Adding lace around the hem and pressing with starch won’t
turn it into couture.
Likewise, gussying up public education won’t make Mary and
Johnny learn. Real change will.
Nationally, Georgia ranks near the bottom of the heap in SAT rankings,
standardized test scores, and with its 73 percent graduation rate.
Governor Sonny Perdue and State School Superintendent Kathy Cox
deserve solid credit for increasing the graduation rate by 10% since
taking office five years ago. That’s significant - and reflects
higher standards, stronger curriculum, targeted initiatives and
hard work by educators.
On the other hand, Georgia had nowhere to go but up - and the next
10 percentage points in the graduation rate will be even harder
to come by.
More-of-the-same suggestions, usually wrapped in acronyms, only
make us feel like we are bringing about change. Spend more. Expect
more. Test more. Whatever it is, do more of it.
Some push for smaller classes. The superintendents’ association
pushes back for flexibility with class sizes – and additional
tax dollars with fewer strings attached.
And through it all, the school board association presses the state
- and parents – to keep their mitts off education. After all,
it defines “local control” as, well, school board control.
But to fix education, Georgia has to venture off the soft sofa of
an entrenched public education system and into the uncomfortable.
Visualize a monopoly-like industry resisting today’s fierce
global competition by demanding more subsidies and protections and
offering to deliver more of the same. That describes public education
“reform” today.
Change is not an option with an increasingly challenging student
population to educate and fewer well-paying blue collar jobs awaiting
drop-outs.
More Georgia students are growing up poor, substantially due to
high birth rates among under-educated, unwed mothers. More students
are illegal, transient and lack English proficiency.
No excuses here, though. Georgia must educate the students that
walk through today’s school house doors, not the Leave-It-To-Beaver
children we might imagine.
And in far too many schools, the job’s not getting done. Forty
Georgia high schools graduate 50 percent or fewer students.
Injecting more tax dollars alone won’t move the achievement
needle. In fact, Georgia ranks first among a dozen southeastern
states in teacher pay. We spend more per student on public education
and as a percentage of our state budget than many states.
How can we do public education differently to transform individual
lives and spur economic development? Here’s a legislative
to-do list.
1. Recognize teachers count most in increasing student achievement.
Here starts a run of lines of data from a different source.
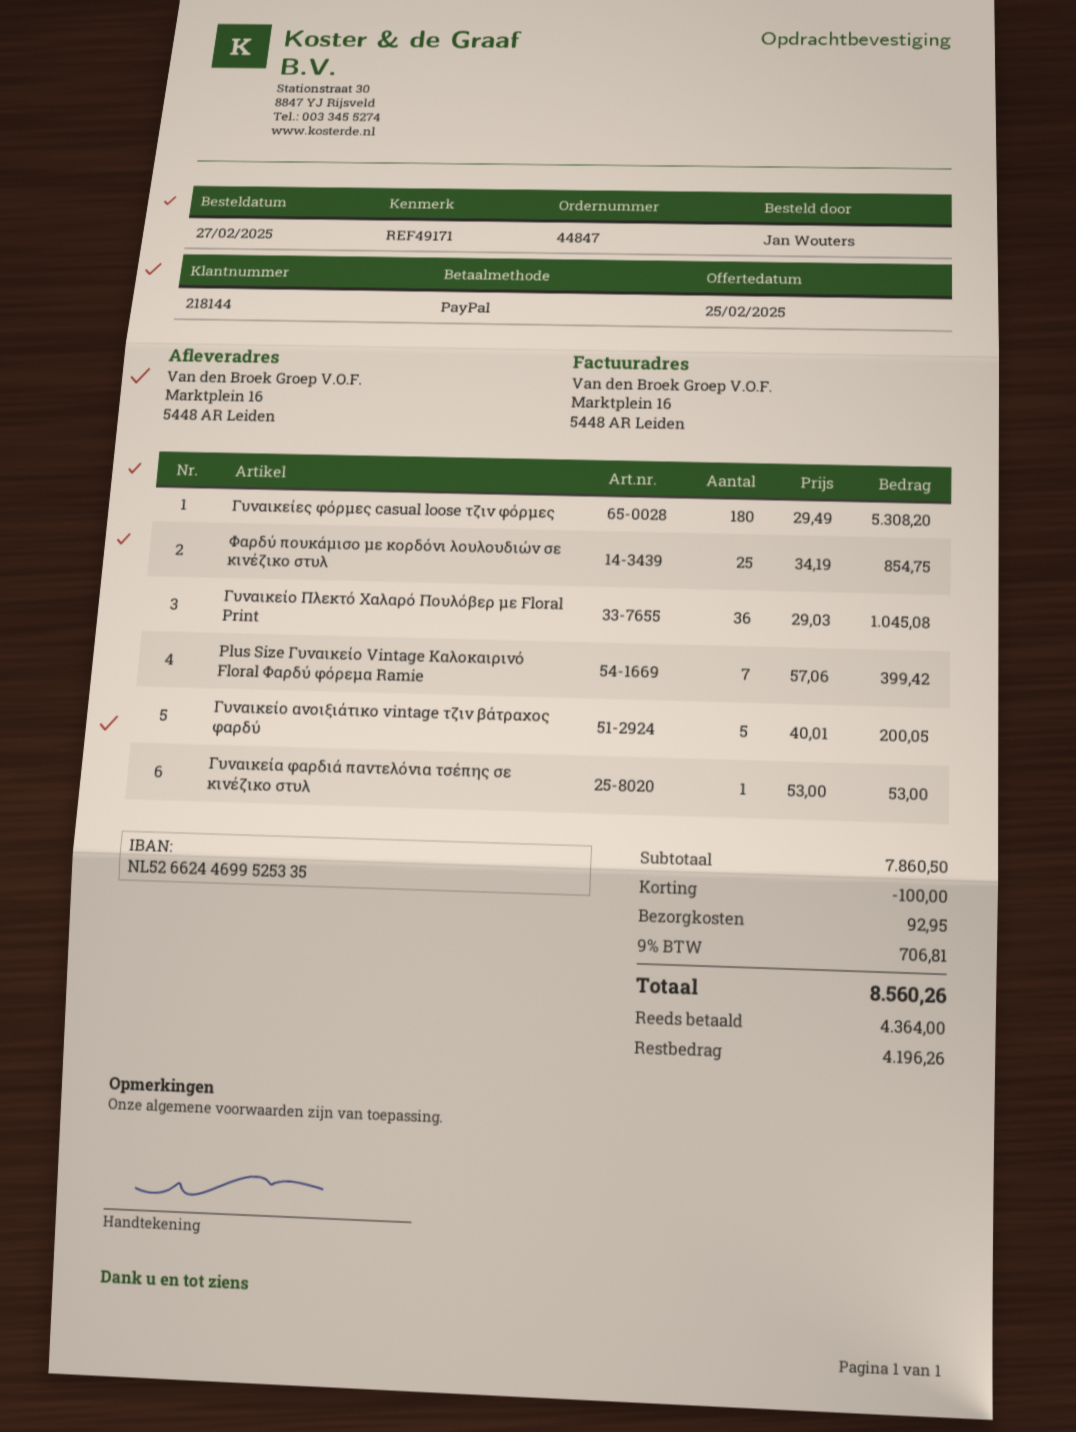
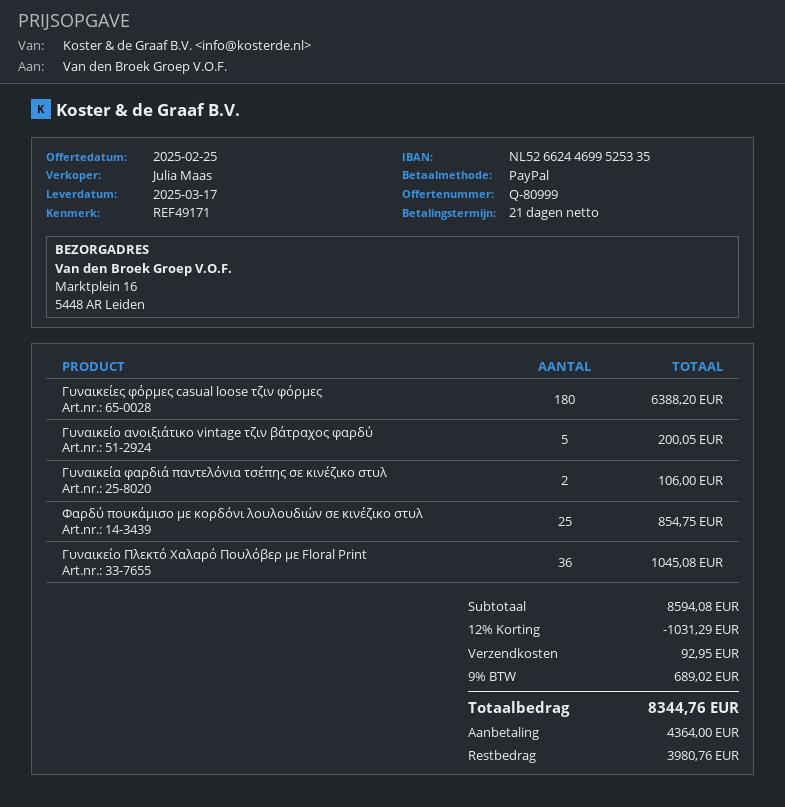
Γυναικείες φόρμες casual loose τζιν φόρμες: 180 for 5308.20 -> 180 for 6388.20
Plus Size Γυναικείο Vintage Καλοκαιρινό Floral Φαρδύ φόρεμα Ramie: 7 for 399.42 -> none
Γυναικεία φαρδιά παντελόνια τσέπης σε κινέζικο στυλ: 1 for 53.00 -> 2 for 106.00
subtotal: 7860.50 -> 8594.08
discount: 100.00 -> 1031.29
tax: 9% = 706.81 -> 9% = 689.02
total: 8560.26 -> 8344.76
balance: 4196.26 -> 3980.76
Award generous merit pay to teachers for classroom performance.
Respect the many superior teachers by ending Soviet-style equal
pay increases.
End future teacher stipends for out-of-field masters and doctoral
degrees, some generated by internet diploma mills. Unrelated postgraduate
degrees can add as much as $18,000 to a teacher’s salary.
No correlation to student achievement justifies this multi-million
dollar taxpayer expense.
Instead, spend precious tax dollars on salary boosts to address
desperate teaching needs. For example, pay more to highly qualified
math and science teachers – and to attract experienced teachers
to battle-zone schools.
Guess how many physics teachers graduated from Georgia college education
programs last year? Three. Yet new high school graduation requirements
include one physics or physical science class. And what if your
aspiring Georgia Tech youngster cannot take Advanced Placement Physics
because no qualified teacher shows up?
2. Again, recognize teachers count most. Provide greater transparency
of results by publishing standardized test scores by teacher.
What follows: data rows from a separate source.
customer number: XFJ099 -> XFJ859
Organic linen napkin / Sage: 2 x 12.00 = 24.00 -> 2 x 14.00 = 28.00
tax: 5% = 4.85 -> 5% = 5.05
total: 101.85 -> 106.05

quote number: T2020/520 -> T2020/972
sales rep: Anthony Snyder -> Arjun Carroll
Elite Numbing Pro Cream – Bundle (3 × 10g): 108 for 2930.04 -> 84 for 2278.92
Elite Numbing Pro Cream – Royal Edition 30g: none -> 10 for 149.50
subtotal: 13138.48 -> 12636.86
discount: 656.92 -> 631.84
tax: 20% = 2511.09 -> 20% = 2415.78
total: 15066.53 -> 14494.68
The Gainesville City School System already publishes every single
classroom’s performance on quarterly subject assessments.
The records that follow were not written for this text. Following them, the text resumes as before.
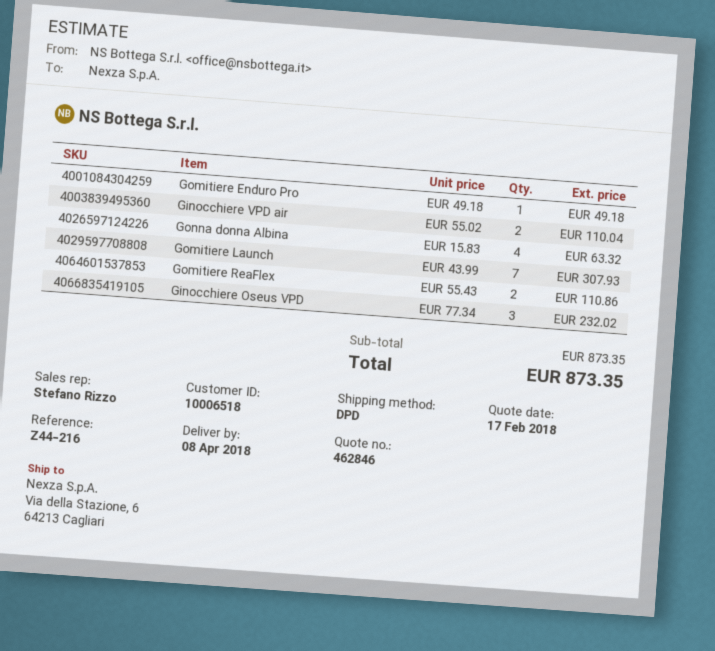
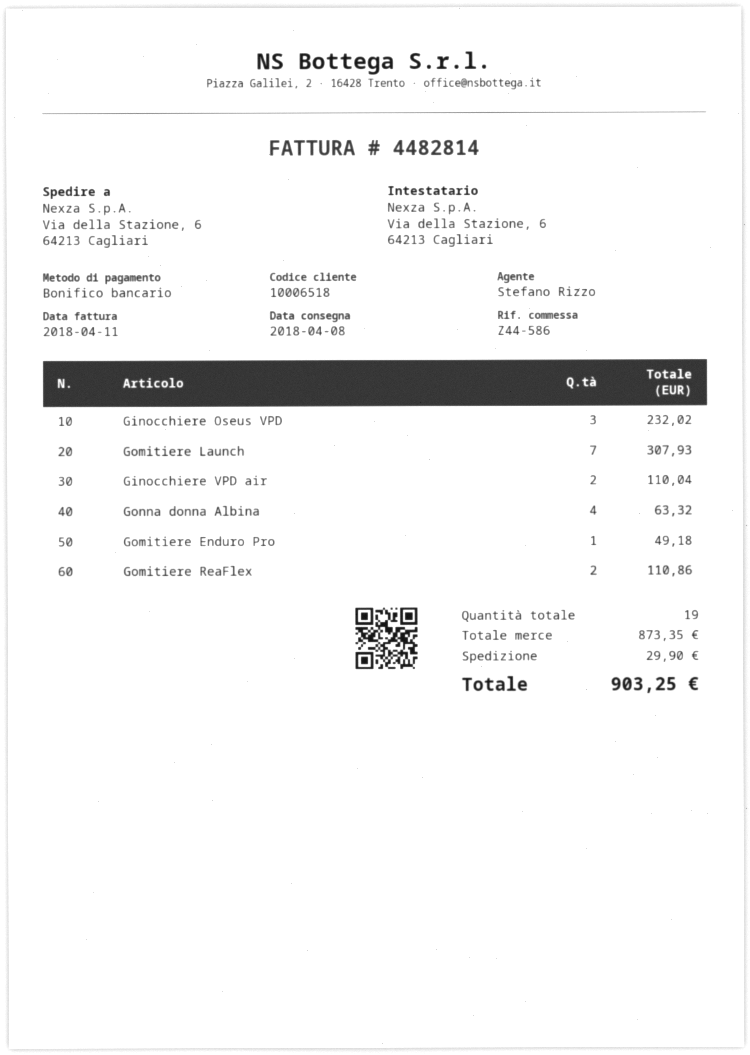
reference: Z44-216 -> Z44-586
shipping: none -> 29.90
total: 873.35 -> 903.25

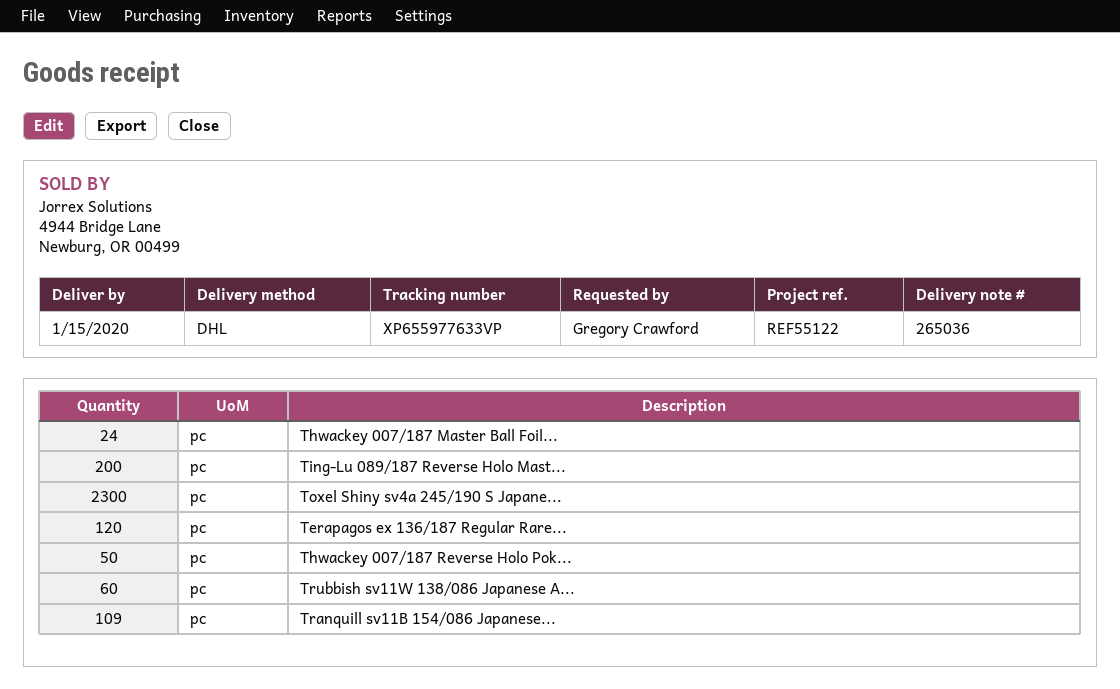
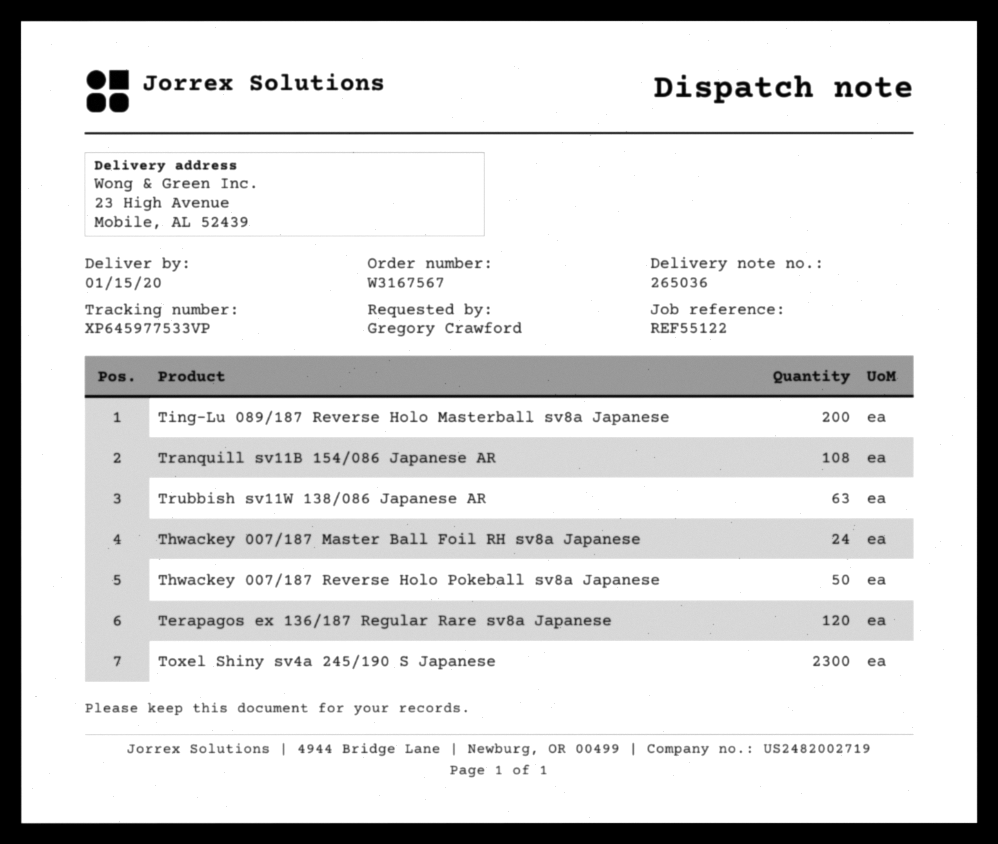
tracking number: XP655977633VP -> XP645977533VP
Trubbish sv11W 138/086 Japanese A...: 60 -> 63
Tranquill sv11B 154/086 Japanese...: 109 -> 108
Principals, teachers and parents use the information to improve
student performance, shore up teaching deficits and capitalize on
strengths.
3. Give principals greater latitude in decision-making and budgeting
so they can adapt schools to their students and communities. Tie
increased flexibility to higher student achievement goals.
4. Offer parents options in how and where their children are educated
by increasing the number of high-quality public schools of choice
– charter schools. As for accountability, charter schools
shut down if they do not attract students and reach achievement
goals spelled out in their contracts. One-size-fits-hardly-anyone
public education has outlived its relevancy.
Some states, school systems and other industrialized countries have
embraced these and other initiatives with encouraging results. Uncomfortable
to the entrenched status quo, yes. Untried and unproven, no.
More of the same so-called reforms won’t help Mary and Johnny
learn. Real change will.
Rep. Jan Jones represents the 46th House District. She is
vice chair of the House Appropriations Committee for education.